2 Different Types of Credit Builders
The Basics
Kikoff Credit Account
The Kikoff Credit Account is actually an online store that gives you an unsecured credit of $500. The online store sells financial and wellness ebooks that cost $10. Because of the low cost of their products and the fact that they face no delivery fees, Kikoff does not check your credit when you apply and you will definitely be approved. You will be charged a monthly membership fee of $2/month and it is renewed every 12 months. Kikoff reports to both Experian and Equifax and also provides a free Vantage Score from Equifax. They also do not charge any interest when you make a purchase on the account so that APR is 0%. Unlike many new products from FinTech companies, there is no need to link your bank account.Chime Credit Builder Card Basics
The Chime Credit Builder Card is a secured credit card that actually works like a prepaid credit card. To get the Chime Credit Builder Card, you first have to sign up for the Chime "Spending Account", which is their online bank account. You then have to set up and transfer $200 via direct deposit into your Chime Spending Account within 365 days (ie 1 year). Once you have met this requirement, you can then set up a Chime "Credit Buider Account", which is your secured credit card account. You need to fund your security deposit in your Chime Credit Builder Account by transferring money from your Chime Spending Account. That security deposit becomes your credit limit. There is no minimum or maximum amount you can transfer for the security deposit.Unlike most secured credit cards, you have to pay your bills in full with Chime. But more interestingly, you can use your security deposit to pay your bills. You can then top up your security deposit again from your Spending Account and there is a way to do this automatically from your account as well. This characteristic makes Chime more like a prepaid credit card than a secured credit card in that you do not have to tie up your security deposit while you have the card. Chime reports to all three major credit bureaus.
Similarities
- No Credit Checks - Both cards do not perform credit checks so you will definitely be approved.

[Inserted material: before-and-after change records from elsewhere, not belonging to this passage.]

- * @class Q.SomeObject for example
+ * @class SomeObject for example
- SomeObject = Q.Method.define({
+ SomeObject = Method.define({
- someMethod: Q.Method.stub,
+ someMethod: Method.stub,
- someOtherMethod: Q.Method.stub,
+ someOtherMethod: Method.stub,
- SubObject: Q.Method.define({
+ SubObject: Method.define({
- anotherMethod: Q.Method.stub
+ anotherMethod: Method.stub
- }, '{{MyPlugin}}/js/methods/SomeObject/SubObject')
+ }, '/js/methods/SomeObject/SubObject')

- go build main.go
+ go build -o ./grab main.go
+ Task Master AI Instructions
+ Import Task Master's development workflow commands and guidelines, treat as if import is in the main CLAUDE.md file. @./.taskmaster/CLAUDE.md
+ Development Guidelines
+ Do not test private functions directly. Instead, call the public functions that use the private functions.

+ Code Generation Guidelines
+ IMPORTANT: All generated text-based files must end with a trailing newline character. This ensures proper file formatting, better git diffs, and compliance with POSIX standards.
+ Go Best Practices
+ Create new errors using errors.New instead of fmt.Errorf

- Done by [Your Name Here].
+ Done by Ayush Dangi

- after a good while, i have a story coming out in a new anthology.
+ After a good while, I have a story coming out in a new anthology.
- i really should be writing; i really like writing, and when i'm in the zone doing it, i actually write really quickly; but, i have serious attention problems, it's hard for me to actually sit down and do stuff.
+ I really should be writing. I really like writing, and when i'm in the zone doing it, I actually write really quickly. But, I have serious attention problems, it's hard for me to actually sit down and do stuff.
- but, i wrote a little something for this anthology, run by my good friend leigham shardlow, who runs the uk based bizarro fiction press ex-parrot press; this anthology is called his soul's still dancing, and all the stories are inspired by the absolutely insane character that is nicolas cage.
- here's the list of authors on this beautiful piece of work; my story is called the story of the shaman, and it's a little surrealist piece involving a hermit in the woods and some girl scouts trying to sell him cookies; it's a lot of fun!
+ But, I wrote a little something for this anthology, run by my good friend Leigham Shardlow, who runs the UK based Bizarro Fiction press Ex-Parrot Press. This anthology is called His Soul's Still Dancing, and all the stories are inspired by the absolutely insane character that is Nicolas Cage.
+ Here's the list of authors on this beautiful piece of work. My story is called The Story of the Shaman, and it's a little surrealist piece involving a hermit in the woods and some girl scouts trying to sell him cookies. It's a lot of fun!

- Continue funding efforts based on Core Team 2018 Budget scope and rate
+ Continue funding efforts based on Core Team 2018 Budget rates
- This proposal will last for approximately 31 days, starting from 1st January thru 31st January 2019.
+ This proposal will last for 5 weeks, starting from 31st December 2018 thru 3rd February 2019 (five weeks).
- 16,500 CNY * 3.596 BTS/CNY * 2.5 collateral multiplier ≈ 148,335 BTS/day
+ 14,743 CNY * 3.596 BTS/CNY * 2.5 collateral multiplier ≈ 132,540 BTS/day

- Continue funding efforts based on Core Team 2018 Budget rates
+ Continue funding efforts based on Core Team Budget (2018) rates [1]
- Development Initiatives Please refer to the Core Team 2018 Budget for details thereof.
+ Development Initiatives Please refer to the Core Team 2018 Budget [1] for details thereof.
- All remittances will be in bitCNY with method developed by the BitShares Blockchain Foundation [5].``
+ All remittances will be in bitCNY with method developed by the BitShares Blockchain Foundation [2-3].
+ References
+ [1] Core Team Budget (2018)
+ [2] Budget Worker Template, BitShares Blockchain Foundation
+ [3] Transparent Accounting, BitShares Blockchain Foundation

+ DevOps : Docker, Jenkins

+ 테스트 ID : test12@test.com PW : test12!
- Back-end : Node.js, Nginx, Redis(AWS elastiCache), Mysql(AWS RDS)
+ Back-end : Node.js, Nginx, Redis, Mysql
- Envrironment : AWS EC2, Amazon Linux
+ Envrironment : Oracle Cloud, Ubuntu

- Do Not Charge Interest - Both Kikoff and Chime do not charge any interest although for Chime, that is because you have to pay in full. You can carry a balance with Kikoff and yet pay no interest.
Differences
- Different Types of Cards - Both Kikoff and Chime are different types of cards. The Kikoff Credit Account is an online store card that reports to credit bureaus. Chime on the other hand is a secured credit card and a Visa card.
- Where card can be used - Because Kikoff is a proprietory store card, it can only be used at their online store. The Chime Secured Visa can be used anywhere Visa is accepted.
- Fees - While the Chime Credit Builder Card has no annual fee, Kikoff charges a $2/month membership fee.
- Credit Limits - Kikoff's credit limit is fixed at $500 whereas there is no credit limits to Chime. It depends on how much security deposit you want for the account.
Which is better?
Many rebuilders start off with a secured credit card and if that describes you, then you should definitely investigate Chime as a candidate. But you might also want to consider getting Kikoff in addition to a secured credit card simply to get 2 trade lines on your credit report.
To sum up, I would consider a secured credit card as a main tool for rebuilders and Chime is an excellent candidate. I view Kikoff more as a supplement card or tradeline in your rebuilding efforts simply because you can only use it at their online store and not everywhere where Visa or Mastercard is accepted. Still, both are useful for a rebuilder.